For some reason, as I went about my wake-up routine, prepared myself to head out into the day, I hadn't turned on the news. Which was unusual for me since at the time, I was a voracious consumer of the news media. So a day that started without CNN or NPR and instead in a deafening silence only broken by the crunch of my cereal was an unusual one. I found out thanks to a frantic call from my mother, asking me if I was okay. Asking me if I had seen the news yet in response to my confusion. She worked downtown, even then, in one of the larger buildings. One that would be a dwarf in Manhattan skyline but on that day, as that panic gripped us, as we all turned towards the skies, nothing seemed safe. It hadn't been evacuated yet, that would come later, but already the work day had ground to a halt. Radios, televisions had been turned on and the entire building was no doubt riveted. In the background, I could hear the phones of my mother's normally immaculate work environment ringing off the hook. Could hear the fear in her voice.


I turned on the news. Saw the towers burning. Saw them fall. Images that hollow out the bottom of my stomach to this day. And, in my shock, I was riveted. Just entranced by the coverage. Waiting for someone, for something to make sense of it all. It was a trance I don't believe I came out of for weeks. My phone continued to ring as the web of my family drew tightly about itself as we all tried to contact each other. I spoke with my mother, again, as word was being passed around that the building was closing and they could all go home. When I was talking with my sister, I realized, right then, that the Michigan game was never going to be played. That a stadium full of a hundred thousand people was at once too tempting a target and too frightening a prospect. My brother needed to be picked up from high school, which had been closed as well. My aunt wanted to see if I was okay. My uncle wanted to know if I wanted to drive with him to New York to see if there was anyway to help. My grandmother wanted to know what she was going to do with her plane tickets to Florida as the planes were being grounded. Really, I think she just wanted to complain. Everyone wanted to know if I'd heard from my cousins who lived in the Bronx. I wanted to call my friends. Not because I had any reason beyond seeing if they were alright. Not because it would do anything. But because hearing their voices would make me feel just that small bit better.
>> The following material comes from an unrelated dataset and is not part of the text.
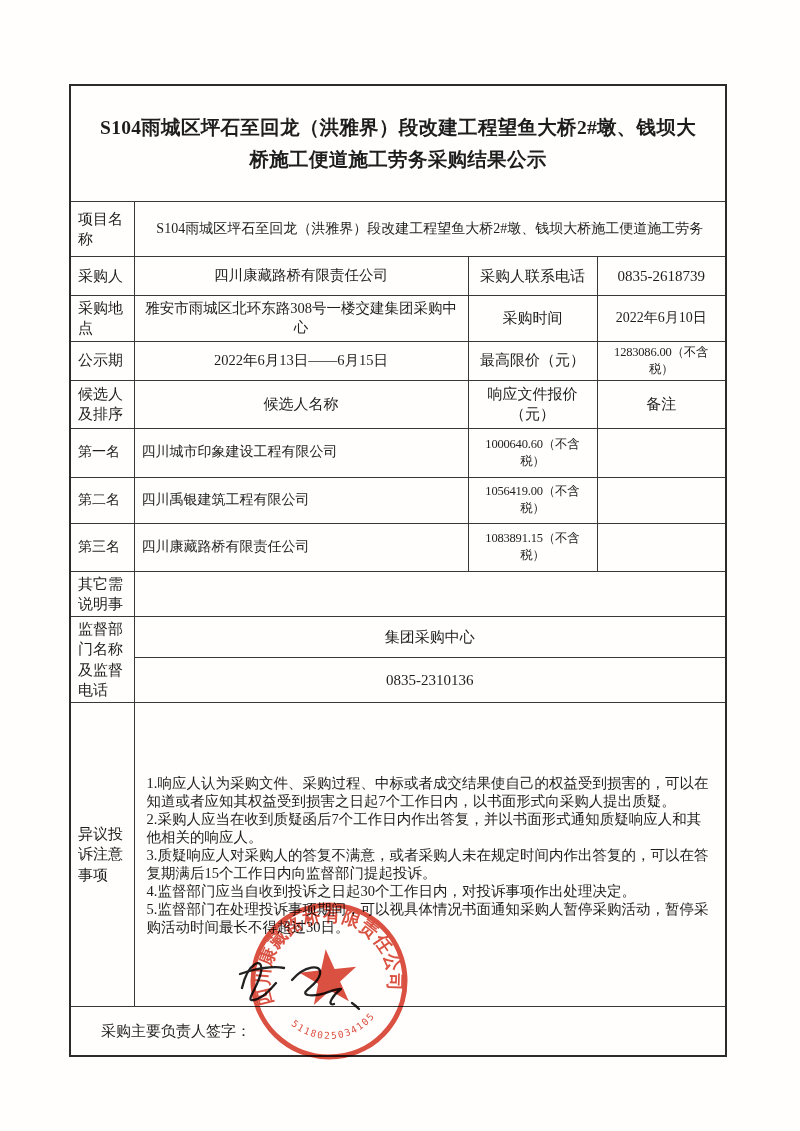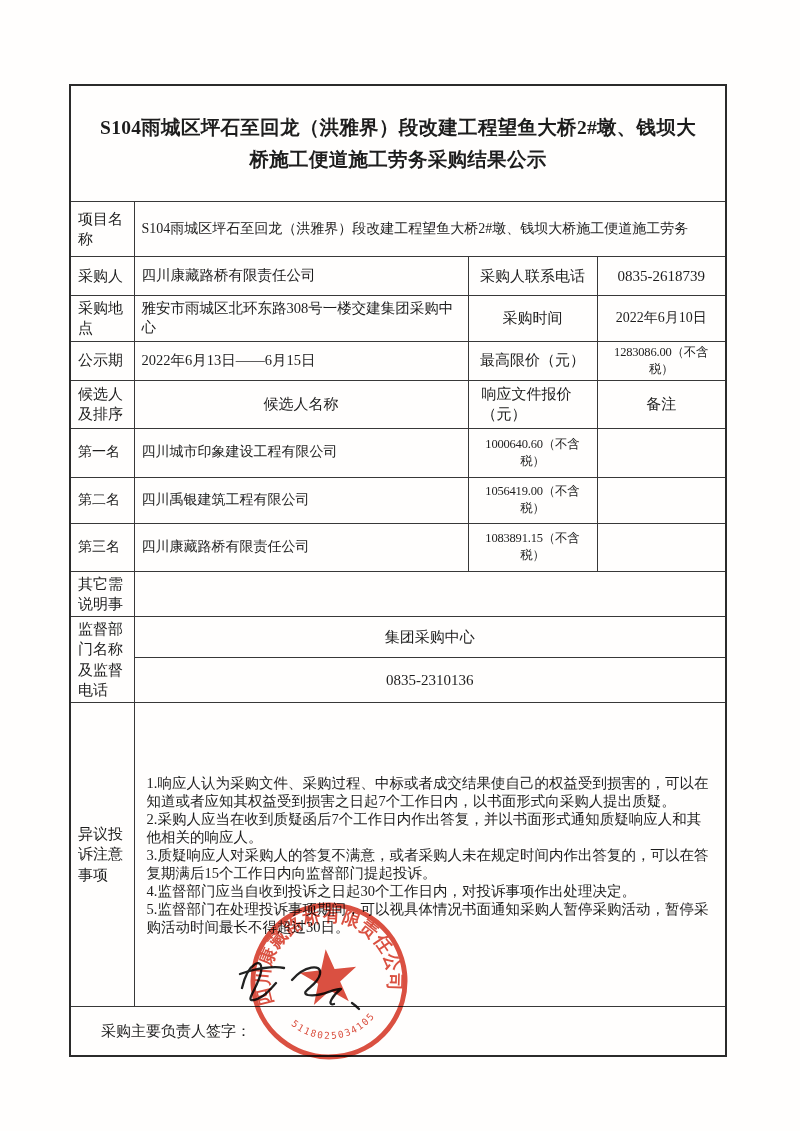"S104雨城区坪石至回龙（洪雅界）段改建工程望鱼大桥2#墩、钱坝大桥施工便道施工劳务" .val { text-align: left -> center }
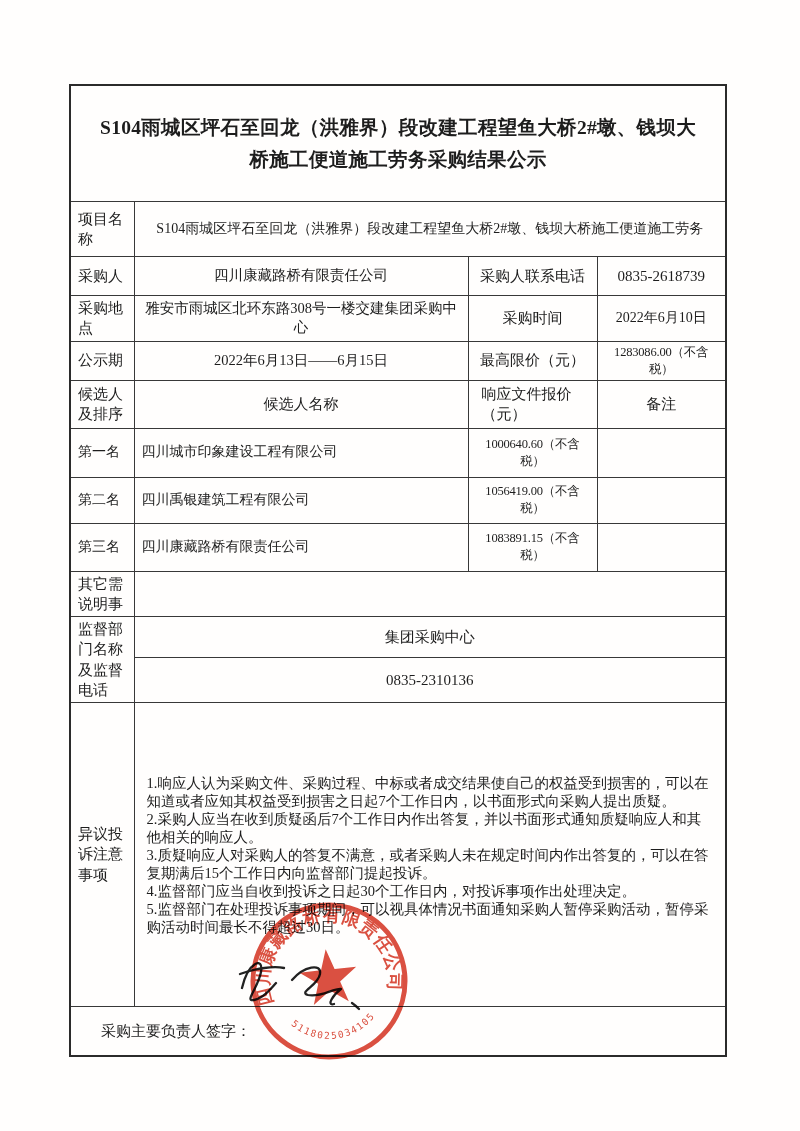"响应文件报价（元）" .hdr-quote { text-align: left -> center }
That was my Tuesday, on September the 11th, six years ago. And I'm afraid now. It feels so much like that day. And we've done so much to squander that amazing moment when things felt so wrong. Because it was also a moment we were pulled together by our shared tragedy. Not one, I think, where the world changed but one where people were willing to. A watershed moment in our history, a chance to divert ourselves from our current path, and redirect ourselves into something new. But the road we've traveled since then has been one filled with blood and tears as we've pulled ourselves even further apart. Misguided wars, grabs for power, and the cowardice of those who were supposed to lead have left us no better protected than we were six year ago. And what I fear, right now, is that we're much worse off. That it's only a matter of time before my phone rings again in response to some other disaster because, somehow, it's all gone wrong again.


But while I'm afraid, I'm also hopeful. Because that horrible day six years ago was one I'd never have wished for, true, but it was one that spurred me to action. Pushed me out of the doldrums, of complacency. By the end of that year, I was in a different place, trying, working to make it better. Pushing myself past the limits I thought I had because I've always thought it best to try and take something positive out of the bad times. It wasn't long, of course, before it all fell apart and I, again, found myself at a loss. But, I did, for that brief, wonderful time, manage to turn from my course. And if I can do that once, I can do it again. And if I can do it, then everyone can. This day, this situation we find ourselves in, might be a sad one. It might be for the best to take today to pause, to reflect on who we are and where we've come from, and properly mourn that. But we're not so far gone, not so poor off, that we can't improve, if we would but only try.